**INSTRUCTIONS FOR THE TASK**
Copy each line of the listing that includes "benefits".

##### INFORMATION GIVEN #####

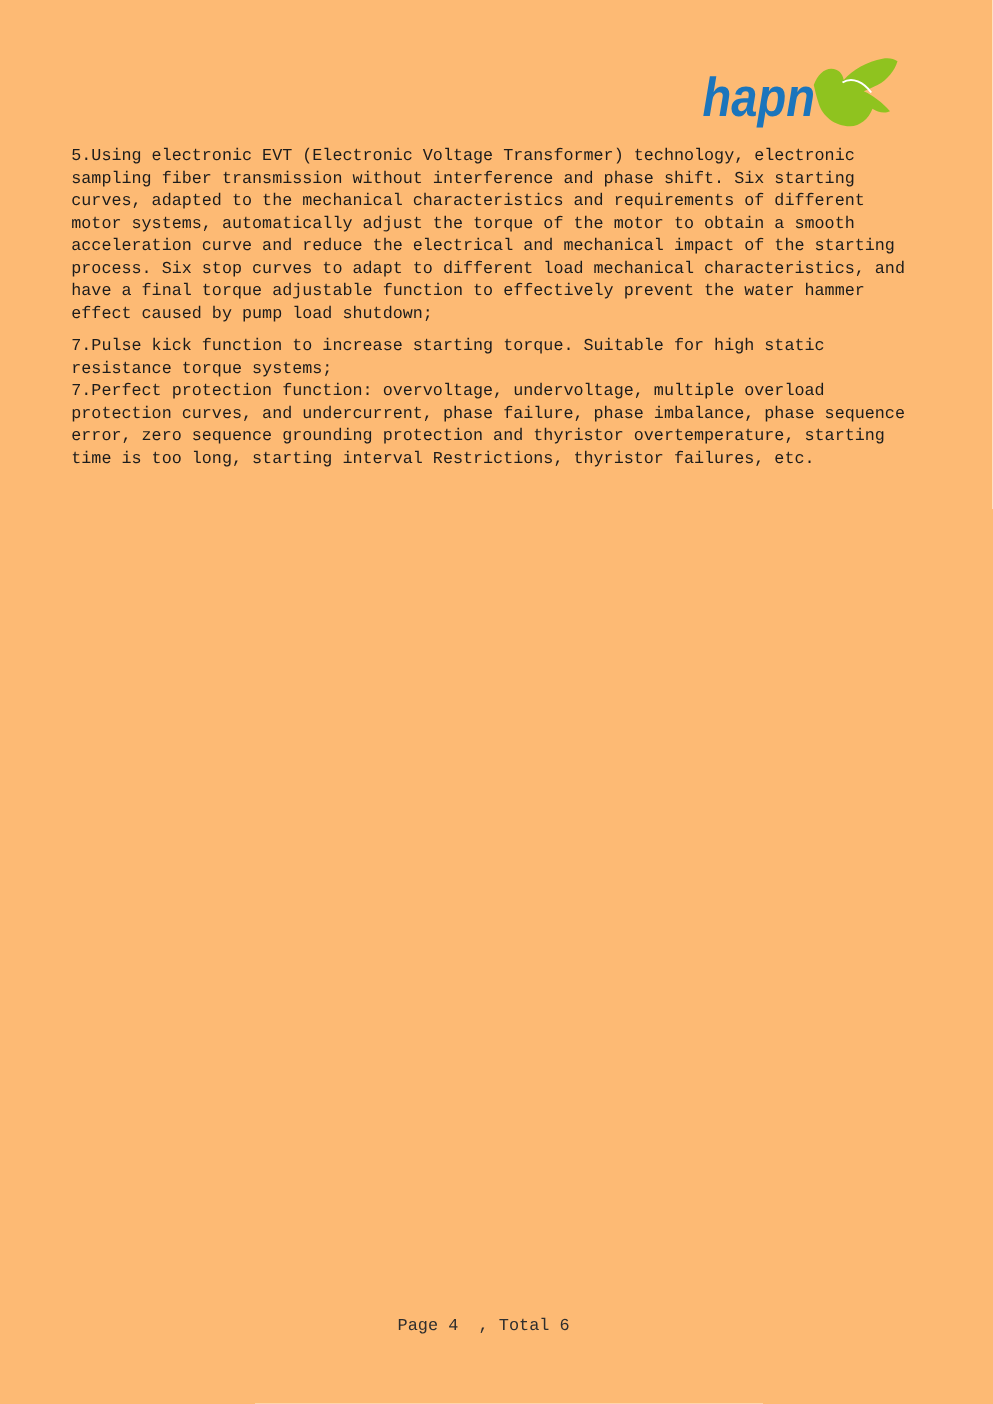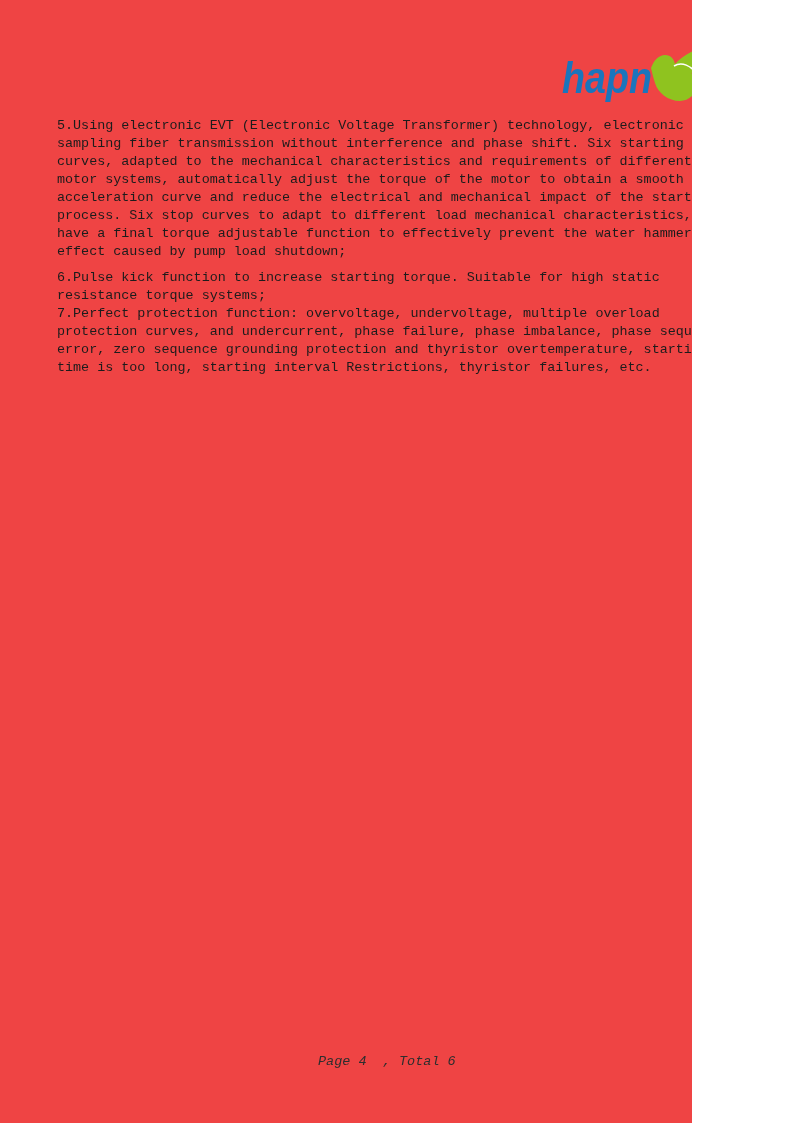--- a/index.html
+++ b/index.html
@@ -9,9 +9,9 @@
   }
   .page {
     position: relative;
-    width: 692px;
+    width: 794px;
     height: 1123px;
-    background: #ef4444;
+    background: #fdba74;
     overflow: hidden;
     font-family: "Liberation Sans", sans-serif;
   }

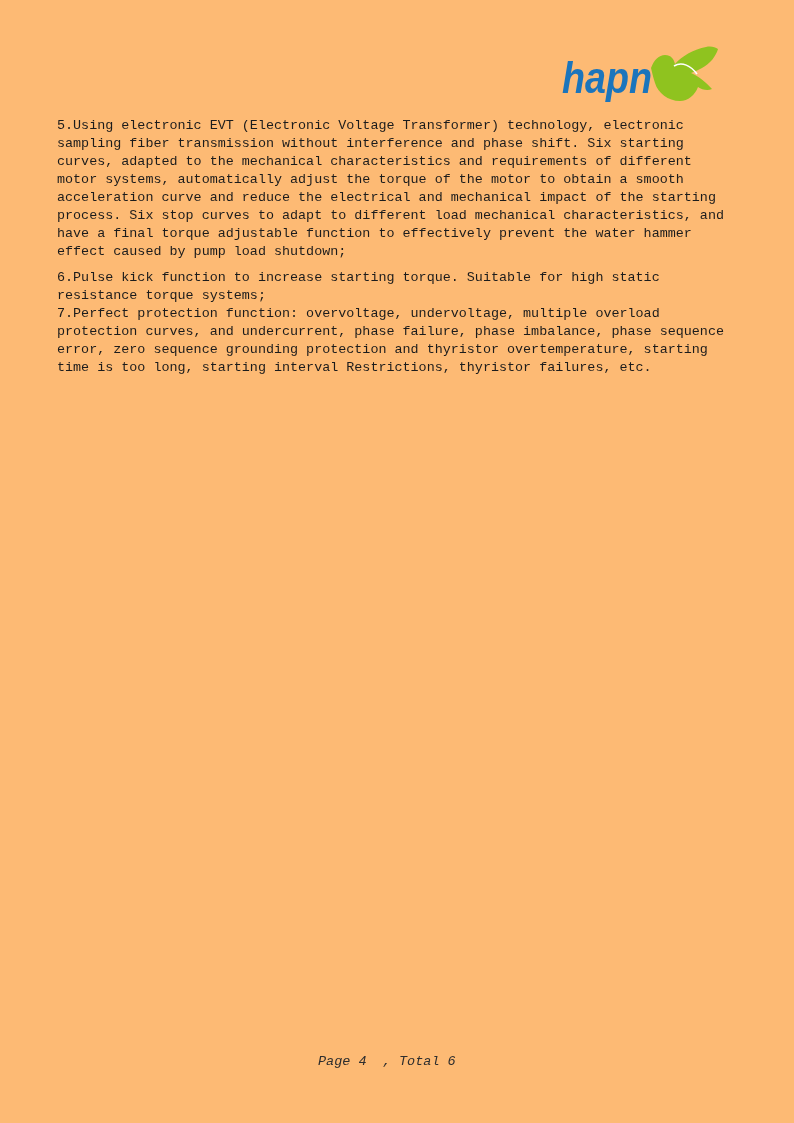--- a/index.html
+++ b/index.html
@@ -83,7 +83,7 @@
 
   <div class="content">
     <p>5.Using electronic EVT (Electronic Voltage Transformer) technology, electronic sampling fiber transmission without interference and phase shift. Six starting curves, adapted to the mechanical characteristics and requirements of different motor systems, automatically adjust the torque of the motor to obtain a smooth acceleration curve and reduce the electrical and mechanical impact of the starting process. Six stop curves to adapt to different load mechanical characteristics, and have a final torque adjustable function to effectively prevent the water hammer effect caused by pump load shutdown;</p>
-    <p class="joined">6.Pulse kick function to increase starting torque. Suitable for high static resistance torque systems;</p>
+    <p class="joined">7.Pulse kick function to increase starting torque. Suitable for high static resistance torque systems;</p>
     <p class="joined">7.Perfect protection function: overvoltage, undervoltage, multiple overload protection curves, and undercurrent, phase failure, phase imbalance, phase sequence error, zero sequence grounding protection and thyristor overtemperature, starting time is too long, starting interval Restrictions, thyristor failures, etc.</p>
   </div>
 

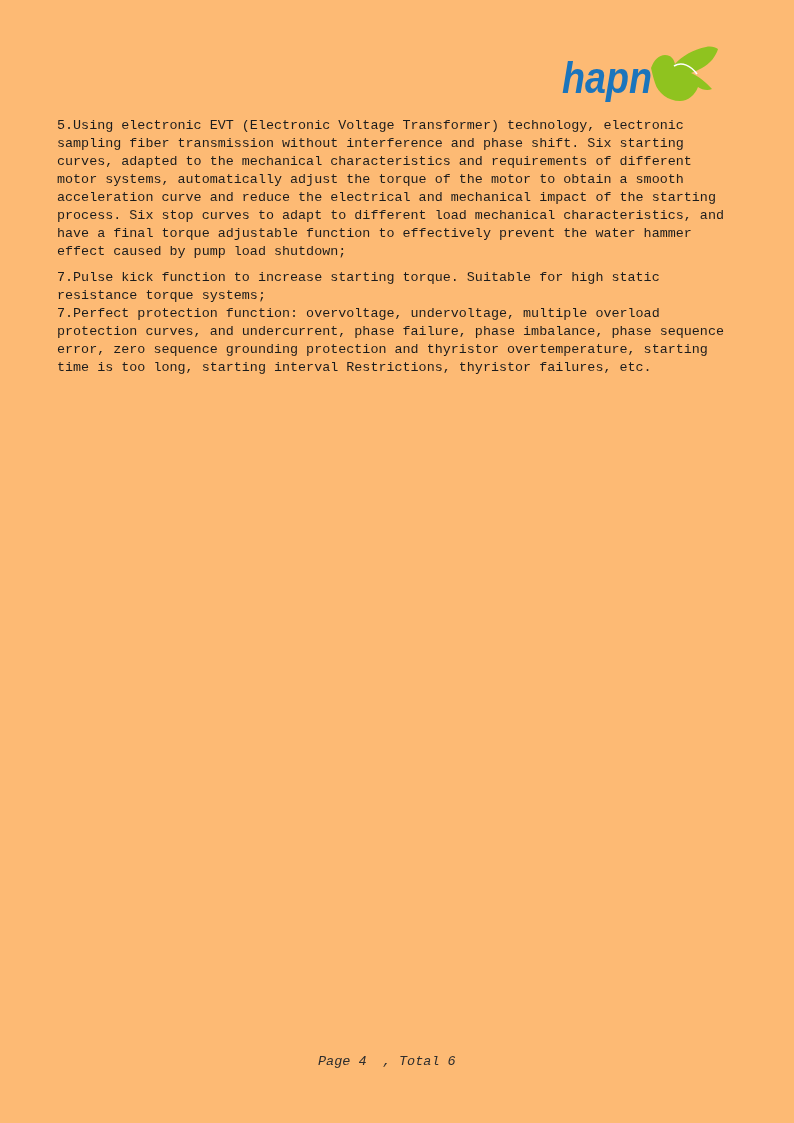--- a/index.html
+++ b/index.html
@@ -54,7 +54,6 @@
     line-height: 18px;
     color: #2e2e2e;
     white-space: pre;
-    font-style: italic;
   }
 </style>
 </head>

#####
##### INFORMATION GIVEN #####

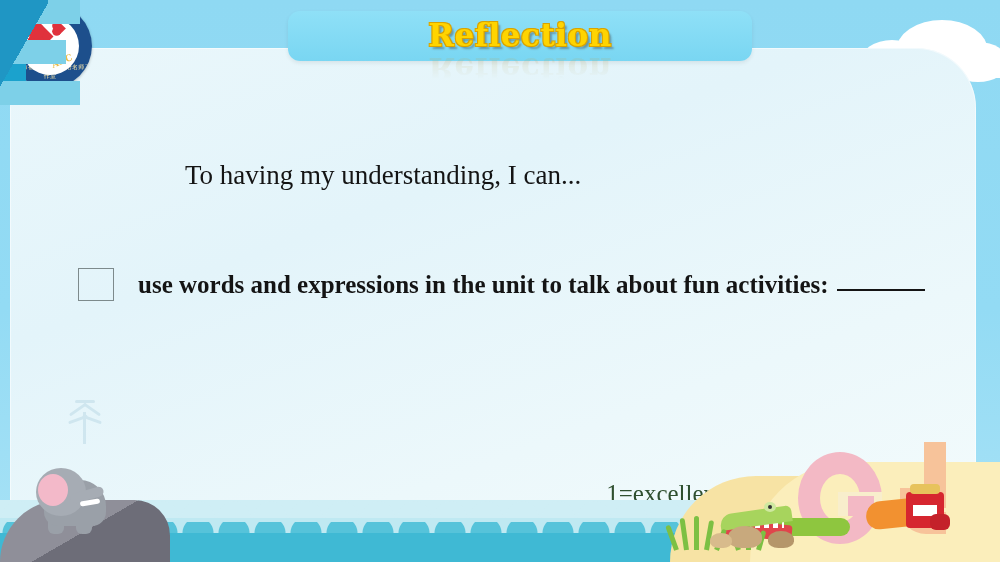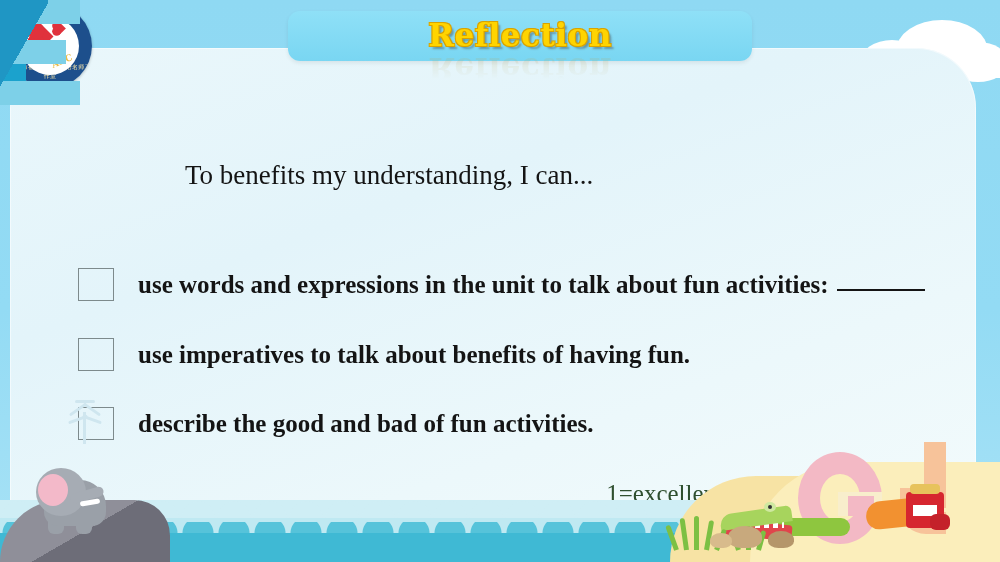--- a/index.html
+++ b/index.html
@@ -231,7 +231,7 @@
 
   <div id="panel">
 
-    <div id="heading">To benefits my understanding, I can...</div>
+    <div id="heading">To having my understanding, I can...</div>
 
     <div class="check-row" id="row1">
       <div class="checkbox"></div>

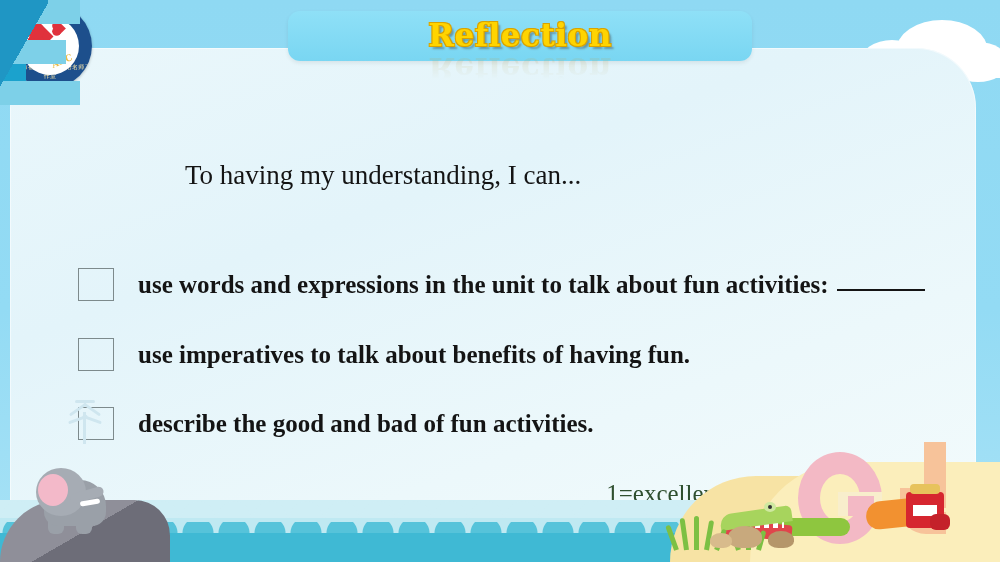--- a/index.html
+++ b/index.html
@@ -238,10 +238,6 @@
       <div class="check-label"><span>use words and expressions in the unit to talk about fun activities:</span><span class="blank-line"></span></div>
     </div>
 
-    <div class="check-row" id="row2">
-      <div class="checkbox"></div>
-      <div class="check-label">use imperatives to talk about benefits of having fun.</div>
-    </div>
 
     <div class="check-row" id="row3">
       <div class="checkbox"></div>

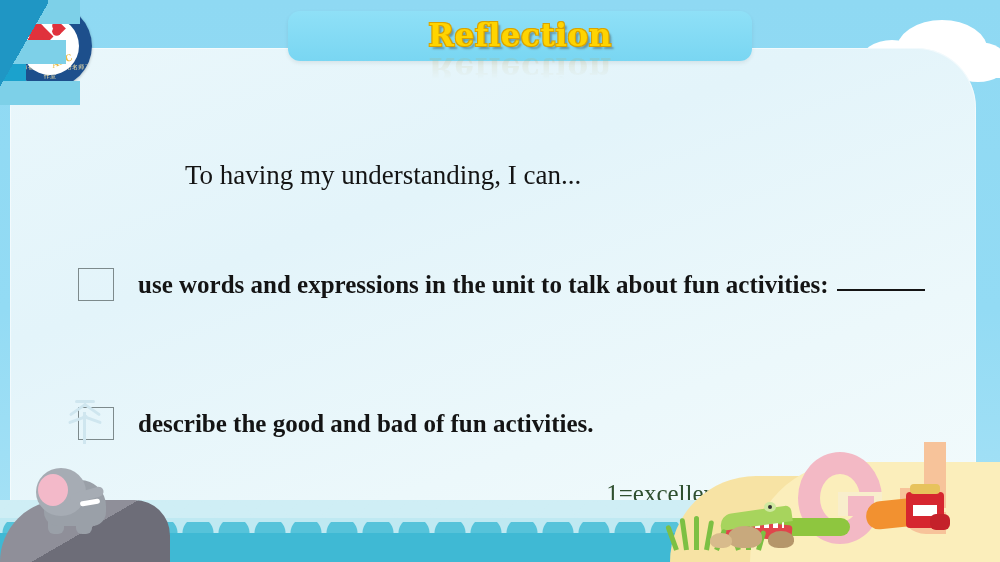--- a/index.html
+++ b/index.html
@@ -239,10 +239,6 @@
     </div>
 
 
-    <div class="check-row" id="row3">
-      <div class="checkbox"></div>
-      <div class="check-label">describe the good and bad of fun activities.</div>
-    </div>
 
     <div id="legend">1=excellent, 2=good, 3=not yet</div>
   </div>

#####

**PROBLEM SOLUTION**
-    <div id="heading">To benefits my understanding, I can...</div>
-      <div class="check-label">use imperatives to talk about benefits of having fun.</div>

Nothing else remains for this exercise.